**RECORDS SUPPLIED:**
════════

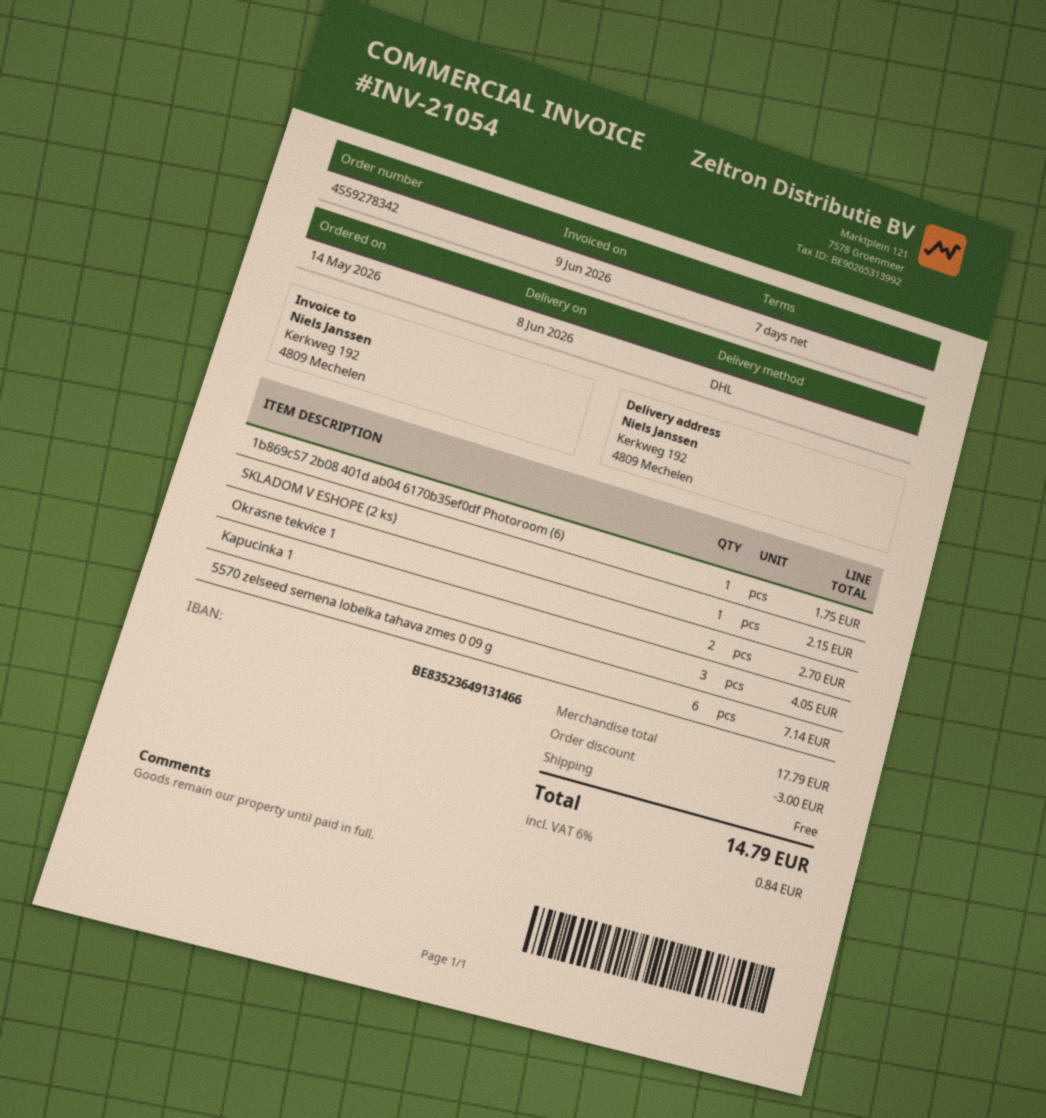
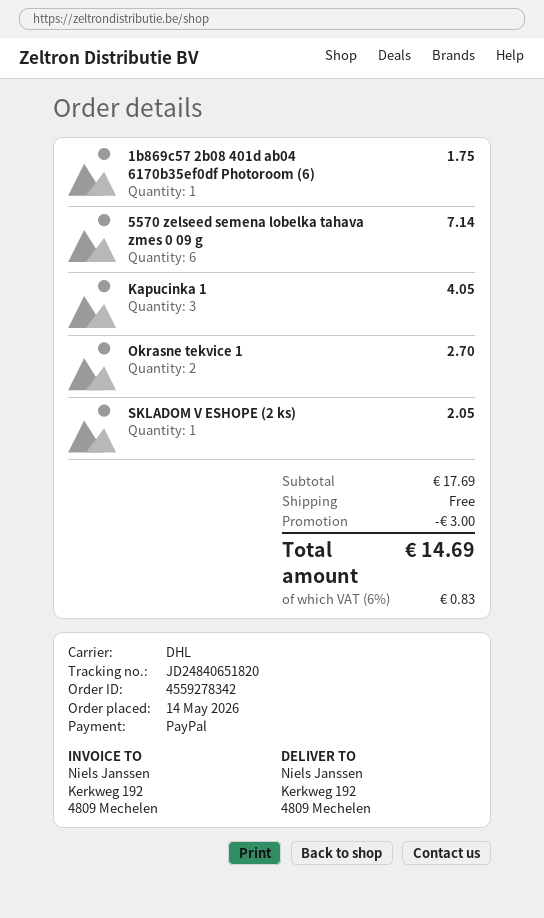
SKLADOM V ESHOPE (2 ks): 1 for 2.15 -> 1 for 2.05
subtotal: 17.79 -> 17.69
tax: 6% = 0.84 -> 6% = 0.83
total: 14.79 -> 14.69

════════

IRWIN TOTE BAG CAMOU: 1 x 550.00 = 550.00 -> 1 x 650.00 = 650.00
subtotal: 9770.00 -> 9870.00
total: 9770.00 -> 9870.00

════════

**WHAT YOU HAVE TO DO:** Which lines in the listing hold the word "subtotal"? Copy them out.

**SOLUTION FOR THIS PROBLEM:**
subtotal: 17.79 -> 17.69
subtotal: 9770.00 -> 9870.00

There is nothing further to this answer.